Iran: MEK’s role in shining a light on the regime’s covert nuclear activities
Several senior US politicians discussed the impact of the Iranian opposition coalition National Council of Resistance of Iran (NCRI) ground-breaking revelations on August 14, 2002, in revealing to the world for the first time two sites of the Iranian regime’s nuclear weapons program in Natanz and Arak. The conference held on August 17 in Washington, focused on the nature of Iran’s nuclear program, its military dimension and clandestine efforts, as well as the ongoing drive to obtain nuclear weapons.
“The Natanz revelation was ground-breaking and important. It really awakened the world about the Iranian regime’s nuclear weapons program. But also, it opened doors to the [International Atomic Energy Agency] IAEA to be able to have inspections on regular basis… This revelation was so significant because it through the Iranian regime off balance, which had plans for years to develop nuclear weapons. As former Iranian regime president Hassan Rouhani stated in his book, “their plan was to present to the world the Natanz facility with 54,000 centrifuges by March 2003,” Alireza Jafarzadeh, Deputy Director of the NCRI-US Representative Office explained, adding that the NCRI held three major press conferences in the nine months following the Natanz revelation.
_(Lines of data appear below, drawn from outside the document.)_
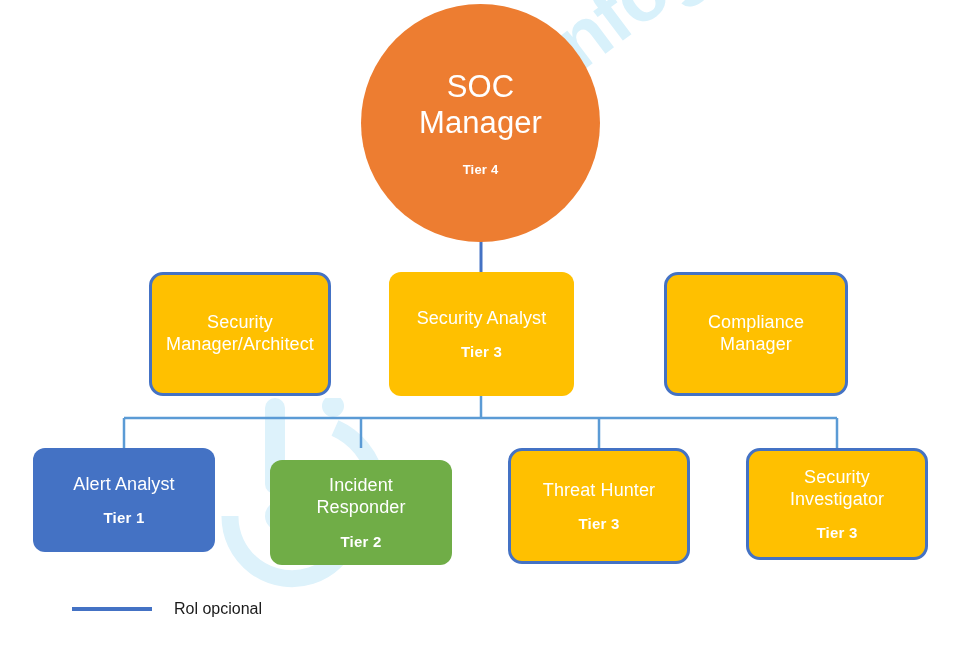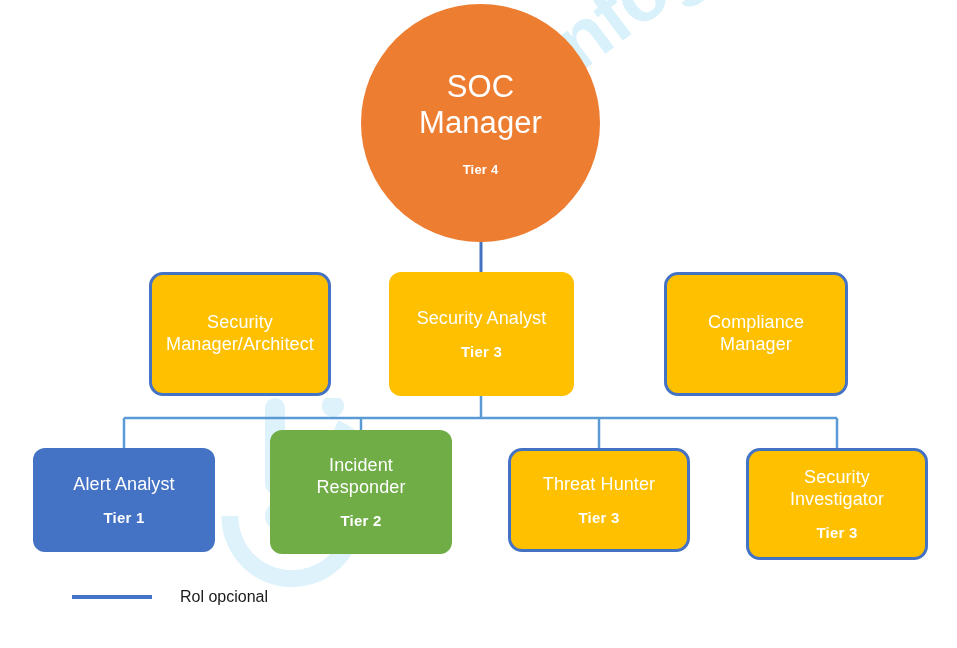--- a/index.html
+++ b/index.html
@@ -192,7 +192,7 @@
     <div class="tier">Tier 1</div>
   </div>
 
-  <div class="node box green" style="left:270px; top:430px; width:182px; height:124px;">
+  <div class="node box green" style="left:270px; top:460px; width:182px; height:105px;">
     <div class="title">
       <span>Incident</span><br>
       <span>Responder</span>

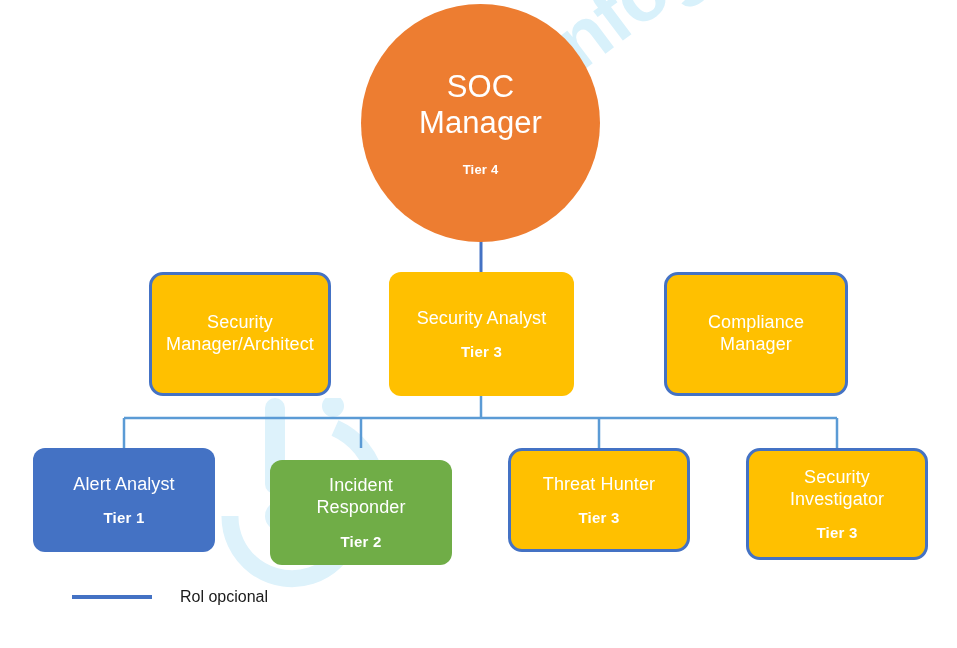--- a/index.html
+++ b/index.html
@@ -200,7 +200,7 @@
     <div class="tier">Tier 2</div>
   </div>
 
-  <div class="node box amber optional" style="left:508px; top:448px; width:182px; height:104px;">
+  <div class="node box amber optional" style="left:508px; top:448px; width:182px; height:116px;">
     <div class="title">Threat Hunter</div>
     <div class="tier">Tier 3</div>
   </div>

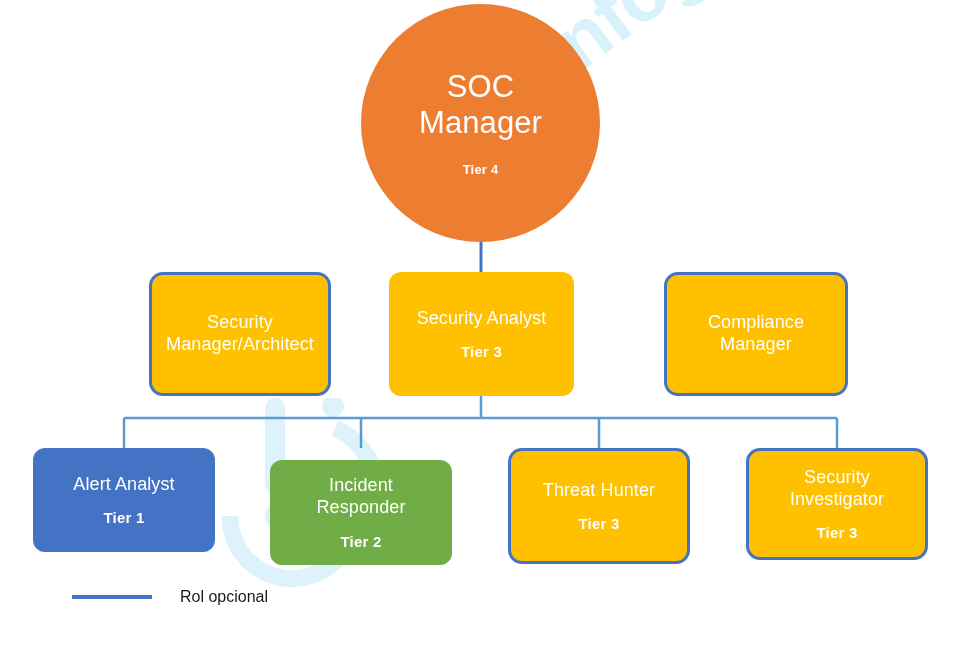--- a/index.html
+++ b/index.html
@@ -112,10 +112,10 @@
   .legend {
     position: absolute;
     left: 72px;
-    top: 588px;
+    top: 600px;
     display: flex;
     align-items: center;
-    gap: 28px;
+    gap: 22px;
   }
   .legend .swatch {
     display: block;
“This revelation about Natanz, for the U.S. government, was incredibility important… It was hard to get people in Washington, our friends in Europe, and elsewhere around the world to focus, especially on the threat from Iran. There was a feeling in many capitals that they were far away from any kind of nuclear weapons capability… When word about the enrichment facilities in Natanz got out and was increasingly understood, it had a dramatic impact publicly in this country and I think around the world because the palpable evidence that was presented made it inescapable that Iran had an advanced, sophisticated nuclear program that was almost surely pointed at the development of nuclear weapons,” Amb. Bolton highlighted.
“The IAEA was aware of some aspects of uranium enrichment in Iran. The magnitude, however, was very different, particularly when we saw the satellite images from Natanz because Natanz was not known to us in August 2002. I wrote a letter to the Iranian ambassador and ask him to explain what is this all about. That letter never got an answer… In September of 2002, the Iranians said you are welcome to visit Iran in a few weeks’ time. A few weeks became half a year, practically. Finally, we went to Iran in February 2003, and they took us to Natanz, and that was an eye-opener when went inside because they said these centrifuges are their own development, own technology, they have never tested them, they have never put any drop of uranium there.
But they had built about 1,000 of these centrifuges. You don’t build 1,000 centrifuges without testing because if they are not performing properly, they are broken. You cannot use and rebuild them. It was obvious to us from the very beginning that there must be another place. We asked them to have access to these other places, which we knew, and one of them was the Kalaye Electric Shop in Tehran. That access was not provided because they were still reorganizing their program,” according to Mr. Heinonen.
Gen. Chuck Wald concentrated on how the Natanz/Arak revelation was received in the military.
“It wasn’t necessarily the first time that we had thought about Iran, obviously. it wasn’t a secret that [the Iranian regime] was going down this path, although it was publicly identified by Alireza, which was excellent. The dynamic for us, obviously, is that [a military option] is the last resort. We had a lot of planning and we coordinated with our allies. there is a military aspect to this that is part of the whole equation. Iran needs to realize there is an alternative to bad behavior. Last resort, but an alternative. We’ve been planning for that for 20 years, and it continues today,” Gen. Wald explained.